La fe de Scorsese

Dios no da bien en cámara. Sus apariciones en el cine suelen limitarse a efectos especiales de la época del Technicolor o a juegos de luz en los que los directores de fotografía jugaban con los rayos que escapan entre las nubes, como domingueros con móvil frente al atardecer. Aunque el Séptimo Arte también es todopoderoso y supo conceder a un autor, a uno solo, la capacidad de representar al creador de todas las cosas con cierta verosimilitud. Fue Carl T. Dreyer, en Ordet (La palabra). Pero era 1955, una época en la que todavía se tenía paciencia para encuadrar y cabeza para fotografiar. Más o menos, la época en la que Hitchcock aconsejó a quien quisiera escucharle que jamás había que rodar con niños ni animales. El autor de Yo confieso tendría que haber añadido también a Dios.

Silencio
Martin Scorsese dirige a Andrew Garfield en ‘Silencio’. / PARAMOUNT PICTURES

Martin Scorsese ha incluido en su agenda a lo largo de toda su filmografía algunas citas ocasionales con la fe. Nacido en un entorno italoamericano, al parecer, la religión y las salas de cine eran los únicos lugares que le permitían escapar de un barrio en el que las charlas teologales se reducían a contar el dinero del cepillo de la iglesia que algún compañero de calle acababa de robar. Finalmente, el cineasta pudo con el seminarista y Scorsese eligió trazar un mapa de la conducta humana antes que dedicarse a captar la voz divina. Pero, aun así, nunca escapó del todo de los territorios de la culpa, el pecado, la duda y la redención, que se pueden rastrear hasta en Taxi Driver, la historia de un apóstol solitario y sin fe empeñado en limpiar la Sodoma de los bajos fondos de Nueva York y en rescatar a una oveja descarriada.

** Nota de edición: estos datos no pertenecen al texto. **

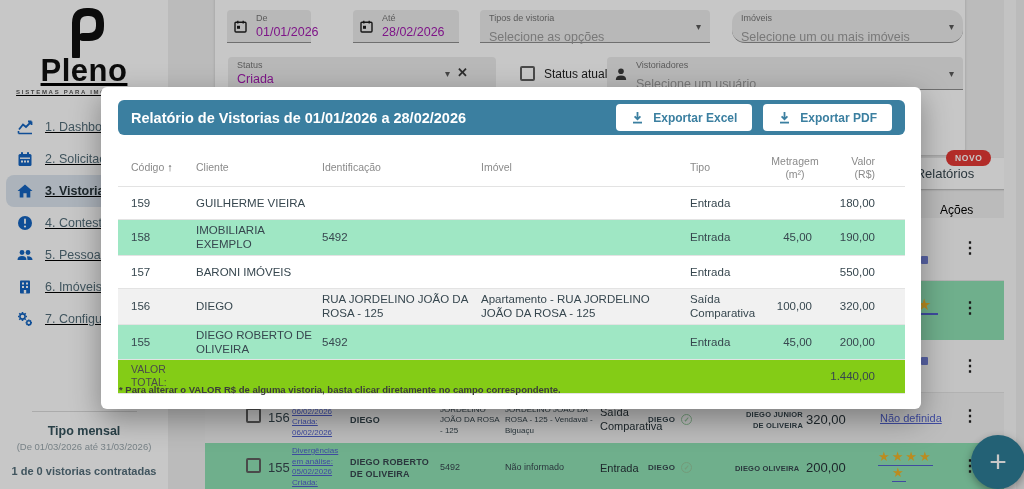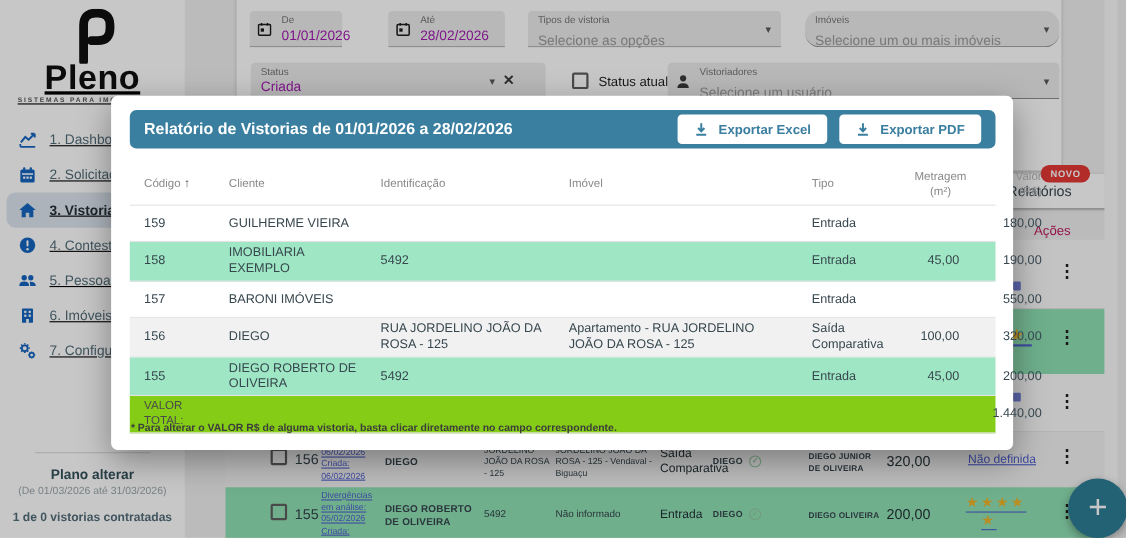--- a/index.html
+++ b/index.html
@@ -40,21 +40,21 @@
   .check-row { position:absolute; left:305px; top:76px; display:flex; align-items:center; gap:9px; }
   .cbox { width:15px; height:15px; border:2px solid #5f5f5f; border-radius:2px; background:transparent; cursor:pointer; }
   .cbox-label { font-size:12px; color:#1e1e1e; font-weight:500; }
 
   
   .tab-btn { position:absolute; left:880px; top:158px; width:130px; height:31px; background:#fff; border-radius:4px;
              box-shadow:0 1px 2px rgba(0,0,0,0.25); display:flex; align-items:center; justify-content:center;
              font-size:13px; color:#37474f; z-index:1; cursor:pointer; }
   .novo-badge { position:absolute; left:946px; top:150px; padding:3px 9px; background:#e53935; color:#fff;
                 font-size:8.5px; font-weight:bold; border-radius:9px; letter-spacing:0.6px; z-index:2; }
-  .acoes-hd { position:absolute; left:940px; top:203px; font-size:12px; color:#be185d; z-index:1; }
+  .acoes-hd { position:absolute; left:940px; top:203px; font-size:12px; color:#000000; z-index:1; }
   .bg-row { position:absolute; left:205px; width:809px; z-index:1; }
   .row-a { top:218px; height:63px; background:#fafafa; border-bottom:1px solid #e4e4e4; }
   .row-b { top:281px; height:59px; background:#8fe0b4; }
   .row-c { top:340px; height:53px; background:#fafafa; border-bottom:1px solid #e4e4e4; }
   .row-156 { top:393px; height:50px; background:#f3f3f3; }
   .row-155 { top:443px; height:46px; background:#8fe0b4; }
   .kebab { position:absolute; left:962px; font-size:16px; font-weight:bold; color:#212121; line-height:1;
            letter-spacing:0; cursor:pointer; z-index:1; }
   .bg-star { position:absolute; left:917px; top:295px; font-size:16px; color:#f0b429; z-index:1; }
   .bg-star-line { position:absolute; left:912px; top:313px; width:26px; height:2px; background:#5161ce; z-index:1; }
@@ -88,21 +88,21 @@
   .modal { position:absolute; left:101px; top:87px; width:820px; height:322px; background:#fff; border-radius:6px;
            z-index:20; box-shadow:0 10px 30px rgba(0,0,0,0.35); }
   .modal-header { position:absolute; left:17px; top:13px; width:787px; height:35px; background:#3b7fa0;
                   border-radius:6px; display:flex; align-items:center; padding:0 13px; }
   .modal-title { color:#fff; font-size:14.5px; font-weight:bold; }
   .export-btns { margin-left:auto; display:flex; gap:11px; }
   .export-btn { background:#fff; border:none; border-radius:4px; height:27px; padding:0 15px; display:flex;
                 align-items:center; gap:9px; color:#3b7fa0; font-size:12px; font-weight:bold; cursor:pointer; }
   .report-table { position:absolute; left:17px; top:63px; width:787px; }
   .trow { display:grid; grid-template-columns:78px 126px 159px 209px 78px 60px 77px; align-items:center;
-          border-bottom:1px solid #e3e3e3; min-height:33px; font-size:11.5px; color:#37474f; line-height:1.25;gap:12px; }
+          border-bottom:1px solid #e3e3e3; min-height:33px; font-size:11.5px; color:#37474f; line-height:1.25; }
   .trow > div { padding:3px 6px 3px 0; }
   .trow .col-code { padding-left:13px; }
   .trow .col-met { text-align:right; padding-right:16px; }
   .trow .col-val { text-align:right; padding-right:30px; }
   .thead { min-height:37px; font-size:10.5px; color:#8a8a8a; border-bottom:1px solid #e3e3e3; }
   .thead .col-met { text-align:center; padding-right:6px; line-height:1.2; }
   .sort-arrow { color:#555; font-size:11px; margin-left:3px; }
   .r-green { background:#9fe7c4; }
   .r-gray { background:#f1f1f1; }
   .r-total { background:#84cc16; font-size:10.5px; color:#4a4a4a; min-height:31px; }
@@ -187,21 +187,21 @@
               <circle cx="11.8" cy="11.8" r="2" fill="none"></circle>
               <path d="M11.8 8.6 V9.6 M11.8 14 V15 M8.6 11.8 H9.6 M14 11.8 H15 M9.6 9.6 L10.3 10.3 M13.3 13.3 L14 14 M14 9.6 L13.3 10.3 M10.3 13.3 L9.6 14"></path>
             </g>
           </svg>
         <span class="nav-label">7. Configurações</span>
       </div>
     </div>
 
     <div class="plan">
       <div class="plan-divider"></div>
-      <div class="plan-title">Plano alterar</div>
+      <div class="plan-title">Tipo mensal</div>
       <div class="plan-period">(De 01/03/2026 até 31/03/2026)</div>
       <div class="plan-usage">1 de 0 vistorias contratadas</div>
     </div>
   </div>
 
   <div class="filter-card">
     <div class="field with-icon" style="left:12px; top:20px; width:84px;">
       <svg class="cal-icon" width="13" height="13" viewBox="0 0 13 13">
           <rect x="1" y="2.2" width="11" height="9.8" rx="1" fill="none" stroke="#1c1c1c" stroke-width="1.4"></rect>
           <path d="M3.8 0.8 V3.4 M9.2 0.8 V3.4" stroke="#1c1c1c" stroke-width="1.4"></path>
@@ -279,21 +279,21 @@
     <a>Em análise: 06/02/2026</a>
     <a>Criada: 06/02/2026</a>
   </div>
   <div class="cell c-name" style="left:350px; top:414px; width:85px;">DIEGO</div>
   <div class="cell c-small" style="left:440px; top:405px; width:62px;">JORDELINO JOÃO DA ROSA - 125</div>
   <div class="cell c-small" style="left:505px; top:405px; width:88px;">JORDELINO JOÃO DA ROSA - 125 - Vendaval - Biguaçu</div>
   <div class="cell c-tipo" style="left:600px; top:406px; width:54px;">Saída Comparativa</div>
   <div class="cell c-vist" style="left:648px; top:414px;">
     <span>DIEGO</span><span class="check-circle">✓</span>
   </div>
-  <div class="cell c-resp" style="left:735px; top:410px; width:68px;">DIEGO JUNIOR DE OLIVEIRA</div>
+  <div class="cell c-resp" style="left:735px; top:410px; width:68px;text-align:right;">DIEGO JUNIOR DE OLIVEIRA</div>
   <div class="cell c-val" style="left:806px; top:412px;">320,00</div>
   <div class="cell c-link" style="left:880px; top:412px;">Não definida</div>
 
   <div class="cell c-check" style="left:246px; top:458px;"></div>
   <div class="cell c-code" style="left:268px; top:460px;">155</div>
   <div class="cell c-links" style="left:292px; top:446px;">
     <a>Divergências em análise: 05/02/2026</a>
     <a>Criada:</a>
   </div>
   <div class="cell c-name" style="left:350px; top:456px; width:85px;">DIEGO ROBERTO DE OLIVEIRA</div>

El protagonista, Travis, no es más que un misionero que para difundir el bien no utiliza las palabras de la Biblia, sino una Magnum con argumentos morales hasta en la recámara.

Tras La última tentación de Cristo y Kundun, Scorsese ha vuelto a retomar la senda de la fe. Silencio –actualmente en cartelera- es la última concesión evidente a las obsesiones que adquirió cuando era un niño al que le asustaban tanto los mafiosos del vecindario como los párrocos del confesionario. La primera era una representación de la encarnación divina en Jesucristo. Tanto él como sus apóstoles eran humanos, con lo que Scorsese supo manejarse bien. El guion ayudaba lo suyo, al igual que las interpretaciones de Willem Dafoe, Harvey Keitel o Barbara Hershey. Pero en Kundun fue incapaz de transmitir la espiritualidad del Tíbet y en Silencio no se sabe muy bien lo que quería contar. La historia de la incapacidad de los jesuitas para difundir el Evangelio en el Japón medieval era una buena oportunidad para debatir sobre la apostasía, el descreimiento y la fe irreductible. Pero Scorsese se ha perdido en su pasión. Y no solo en el argumento. De tanto mirar hacia arriba con reverencia, se ha olvidado de que tenía una cámara delante. Y salvo un par de planos al principio, la dirección es tan inocua como el mensaje.

Exorcista
Fotograma de la película ‘El exorcista’. / WARNER BROS ENTERTAINMENT

Dios no da bien en cámara. El catolicismo, tampoco. Tras las más de dos horas y media de Silencio, vuelve a quedar patente que la única película que ha sabido transmitir la noción de creer o no en un ser invisible con un código moral implacable y bastante tendencia hacia la crueldad y el castigo es El exorcista. El remordimiento y la inseguridad del padre Karras son el mejor análisis de la religión católica que jamás haya aparecido en pantalla. Más allá de la anécdota del vómito verde y la cabeza giratoria de Regan, en la película de William Friedkin aparece la mejor frase para calibrar una fe: “Tu madre está aquí con Nos”. Pero, claro, la pronuncia Satanás, tan necesario para admitir la existencia de Dios como una aparición de la Virgen o una catequesis intensiva. Es lo que suele faltar en las películas sobre la religión. Un buen villano. Scorsese nunca se acuerda de ficharlo cuando abandona las malas calles.